Groundworks

Toasterlab’s Involvement

Toasterlab’s role in the Groundworks projects has been to listen deeply and to support the collaborators with innovative media production. Throughout the process of Groundworks, Toasterlab produced both flat and 360-degree video for archival and documentary purposes. Some of the footage produced by Toasterlab was included in the live and virtual performances that came out of Groundworks. From 2020 to 2022, Toasterlab has worked with Indigenous collaborators to assemble this footage into an hour-long documentary about Groundworks, which will air on U.S. public television beginning October 1, 2022. 

Toasterlab also provided design and technical advising services, as well as media installation services, and scenography, for a performance of the Groundworks dance work that was part of Rotunda Dance Series in San Francisco’s City Hall. Toasterlab produced pre-show showings of Groundworks virtual reality dance performances at Indigenize the Bay and Between Underground and SkyWorld, a Dancing Earth performance. 

Overview of Discipline, Context, Intention

Groundworks encompasses a multifaceted series of projects created in collaboration with California Native artists. The ultimate goal of Groundworks is to ritually and artistically re-Indigenize stolen land, foregrounding the original Indigenous presence in the California Bay Area. 

Groundworks began a year-long collaborative project initiated by contemporary dance company  Dancing Earth Creations. Groundworks was rooted in relationship-building with Bay Area California Native cultural collaborators and their mentors, including First Nations of Ramaytush Ohlone and diverse Ohlone bands, Pomo, Miwok, Wappo, and Tongva artists and activists. Groundworks originally focused on the creation of a multidisciplinary, mobile performance art piece designed to amplify the oft-forgotten Native presence under one’s feet anywhere in the America’s—embodying the indivisibility of the ceremonial and the artistic, as well as a disruption of settler-colonialist notions of discrete genres. This initial focus expanded to include a number of co-created artistic projects, including a dance performance, a VR experience, a short film, and a documentary that will air on U.S. public television in 2022. 

Experience

The initial year of Groundworks development led to a number of co-created artistic projects, including a dance performance on Alcatraz Island, a VR experience, a short film, and a documentary that will air on public television in 2022.  

Development

How Turtle Got the Cracks on His Back, a short film, also came out of the Groundworks process. This film was presented at the American Indian Film Festival and the Poppy Jasper International Film Festival.

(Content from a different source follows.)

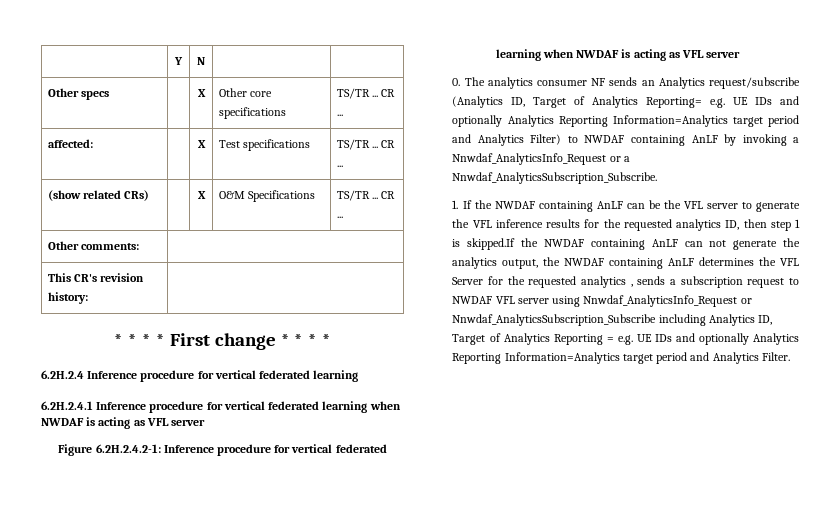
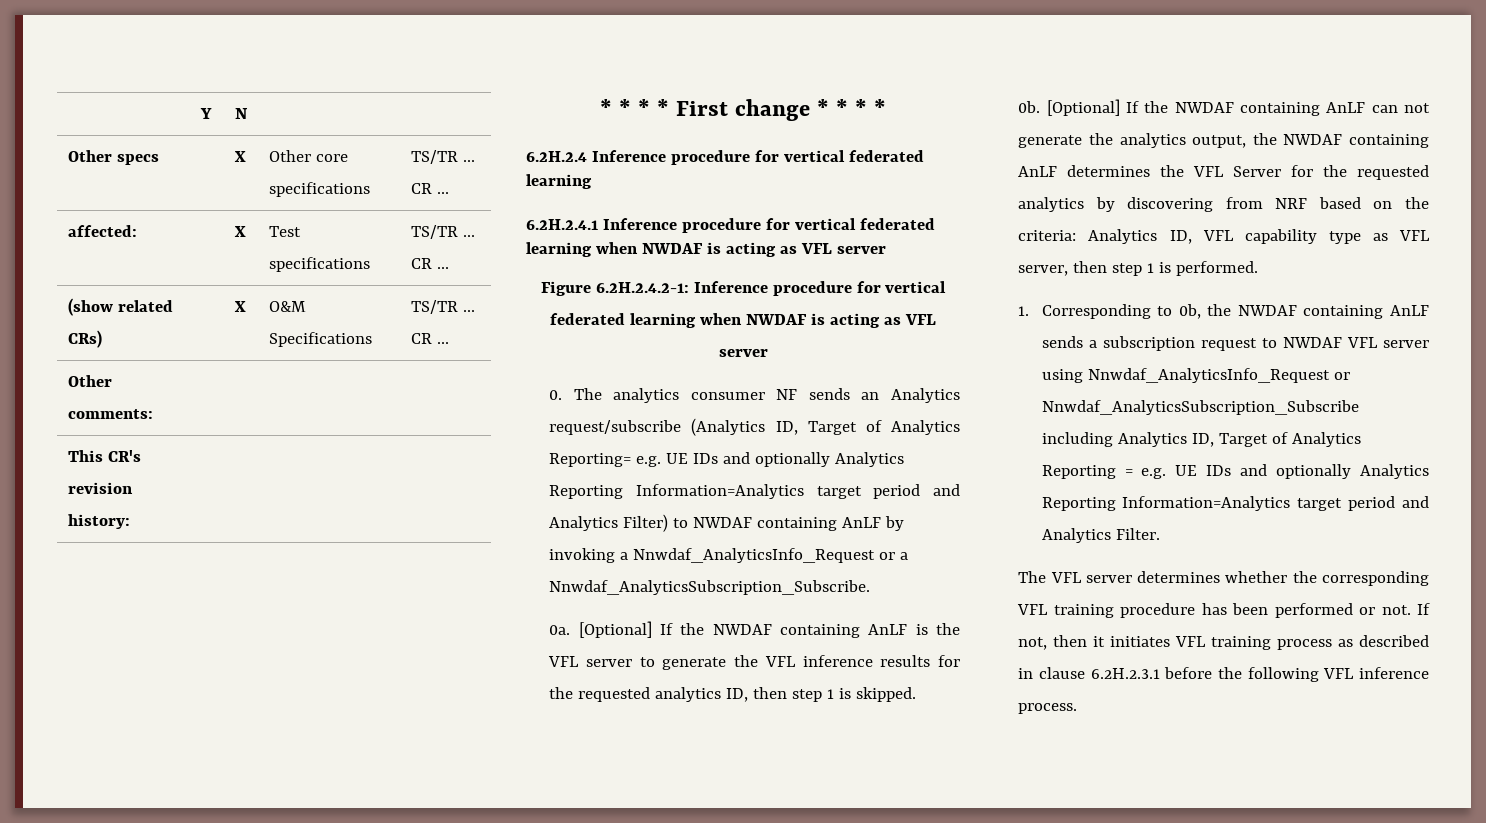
- 1. If the NWDAF containing AnLF can be the VFL server to generate the VFL inference results for the requested analytics ID, then step 1 is skipped.If the NWDAF containing AnLF can not generate the analytics output, the NWDAF containing AnLF determines the VFL Server for the requested analytics , sends a subscription request to NWDAF VFL server using Nnwdaf_AnalyticsInfo_Request or Nnwdaf_AnalyticsSubscription_Subscribe including Analytics ID, Target of Analytics Reporting = e.g. UE IDs and optionally Analytics Reporting Information=Analytics target period and Analytics Filter.
+ 0a. [Optional] If the NWDAF containing AnLF is the VFL server to generate the VFL inference results for the requested analytics ID, then step 1 is skipped.
+ 0b. [Optional] If the NWDAF containing AnLF can not generate the analytics output, the NWDAF containing AnLF determines the VFL Server for the requested analytics by discovering from NRF based on the criteria: Analytics ID, VFL capability type as VFL server, then step 1 is performed.
+ 1. Corresponding to 0b, the NWDAF containing AnLF sends a subscription request to NWDAF VFL server using Nnwdaf_AnalyticsInfo_Request or Nnwdaf_AnalyticsSubscription_Subscribe including Analytics ID, Target of Analytics Reporting = e.g. UE IDs and optionally Analytics Reporting Information=Analytics target period and Analytics Filter.
+ The VFL server determines whether the corresponding VFL training procedure has been performed or not. If not, then it initiates VFL training process as described in clause 6.2H.2.3.1 before the following VFL inference process.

A documentary about the Groundworks project and collaborators was shot alongside the main Groundworks process and after the performance. Supported by the Corporation for Public Broadcasting and Vision Maker Media, this documentary will air on U.S. public television starting in October 2022. 

Using the Toasterlab-developed MapTool, the ongoing Groundworks process also involves the future planned development of an app. This app will consist of an interactive guide to the contemporary Indigenous works created through the collaborative Groundworks process.

Performance Runs

The site-specific dance performance of Groundworks was shared at Alcatraz on October 8, 2018 for Indigenous Peoples Day as part of the annual sunrise ceremony. The dance was also performed in a dance program in a Rotunda Dance Series at San Francisco City Hall, on October 5, 2018.  The accompanying documentary, Groundworks, will air on PBS during 2022.